Processing our Customers’ data
Sometimes our customers provide us with their business data, such as their customer, supplier or prospect data – which may contain personal data – in order for us to provide them a service. In these instances we are the processor of any personal data contained in their data. Different parts of the GDPR/DPA2018 apply when we act as a processor and we take these obligations very seriously. The above notice does not apply to data received from our customers as this does not become our data (unless the customer has expressly agreed to this). We handle the data our customers provide us in strict accordance with our contractual and any other applicable laws and only for the purpose of the agreement we have with our customer.
Information Security Policy
Company Watch is committed to preserving the confidentiality, integrity and availability of all the physical and electronic information assets in our business. Not only do we have a legal obligation to do this, but our reputation as a commercial credit reference agency relies upon us doing all we can to maintain a robust Information Security Management System (ISMS).

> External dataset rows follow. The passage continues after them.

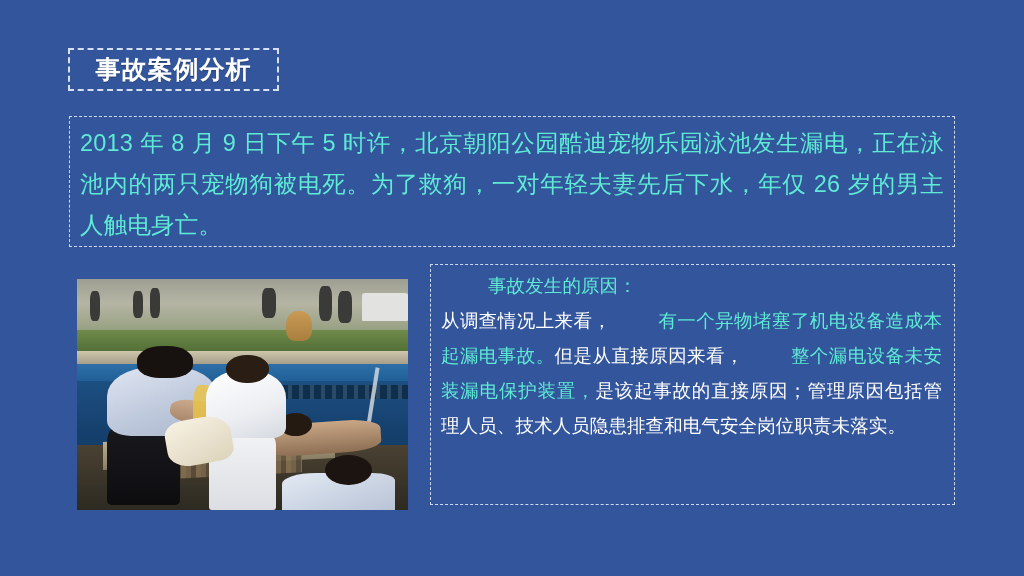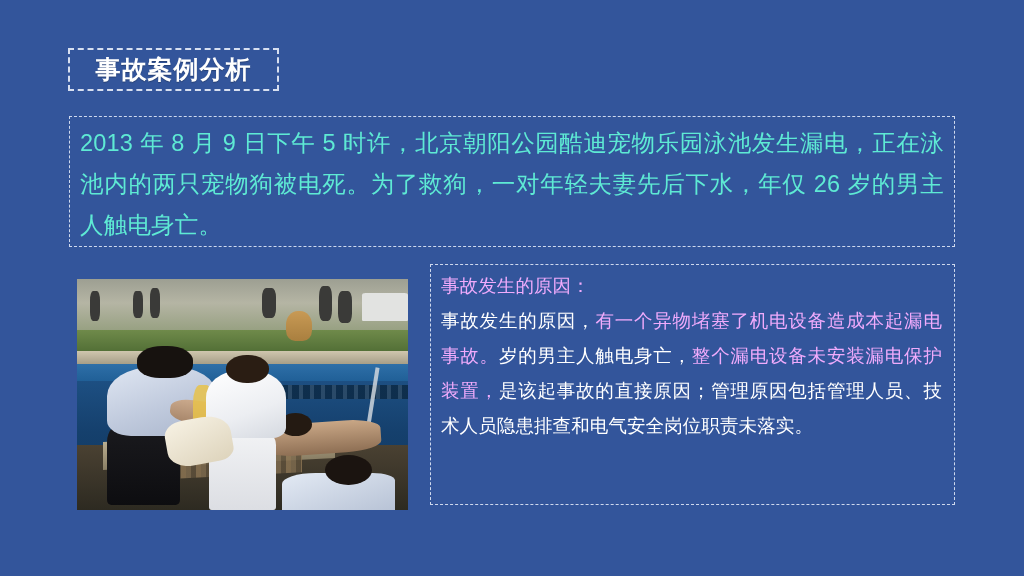--- a/index.html
+++ b/index.html
@@ -142,21 +142,21 @@
     padding:3px 12px 0 10px;
   }
   #cause-text {
     font-size:18.5px;
     line-height:35px;
     color:#ffffff;
     text-align:justify;
     text-justify:inter-ideograph;
     letter-spacing:0.1px;
   }
-  .red { color:#f0abfc; }
+  .red { color:#5eead4;margin-left:47px; }
   .wline { display:block; }
 </style>
 </head>
 <body style="background: rgb(51, 85, 155);">
 
 <div id="title-box">
   <span id="title-text">事故案例分析</span>
 </div>
 
 <div id="summary-box">
@@ -195,15 +195,15 @@
   <div class="layer woman-shirt"></div>
   <div class="layer woman-head"></div>
   <div class="layer towel"></div>
   <div class="layer crouch-body"></div>
   <div class="layer crouch-head"></div>
 </div>
 
 <div id="cause-box">
   <div id="cause-text">
     <span class="wline red">事故发生的原因：</span>
-    <span>事故发生的原因，</span><span class="red">有一个异物堵塞了机电设备造成本起漏电事故。</span><span>岁的男主人触电身亡，</span><span class="red">整个漏电设备未安装漏电保护装置，</span><span>是该起事故的直接原因；管理原因包括管理人员、技术人员隐患排查和电气安全岗位职责未落实。</span>
+    <span>从调查情况上来看，</span><span class="red">有一个异物堵塞了机电设备造成本起漏电事故。</span><span>但是从直接原因来看，</span><span class="red">整个漏电设备未安装漏电保护装置，</span><span>是该起事故的直接原因；管理原因包括管理人员、技术人员隐患排查和电气安全岗位职责未落实。</span>
   </div>
 </div>
 
 </body></html>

Information is at the heart of what Company Watch does – we rely on the publicly available information on businesses filed at Companies House, Government Departments and other Registries, along with business information from other partners to build models that analyse and predict the financial health of companies. In turn, our clients rely on this analysis to inform their own business decisions. In order for us to operate as a business we also process customer, supplier and employee data. Our ISMS is intended to be an enabling mechanism for information sharing, for electronic operations and for reducing information-related risks to acceptable levels.
It is our policy to ensure that:
• Customer and personal data is appropriately protected and not exposed to third-parties without authorisation
• Offices are secured by suitable physical security and environmental controls and access restricted as appropriate
• Confidentiality and integrity of information is ensured and is available to employees according to business need
• Access to organisational and personal data is appropriately controlled and protected against unauthorised access
• Use of third-parties to support the business operations is controlled and regularly reviewed
• Contractual, legal and regulatory requirements are being met
• Business continuity provisions are in place and plans are tested and maintained
• All employees and contractors are provided with information security awareness training
• All employees and contractors are aware of their individual responsibilities
• All breaches of information security, whether actual or suspected are reported and investigated
Company Watch has established an Information Security Committee, which is responsible for ensuring that Company Watch achieves and maintains an ISMS which meets or exceeds accepted information security best practice. Our ISMS is subject to continuous, systematic review and improvement.
All Employees and contractors are expected to comply with our Information Security Management System and will receive appropriate training.
In this policy, ‘information security’ is defined as:
Preserving the availability, confidentiality and integrity of the physical and information assets of Company Watch.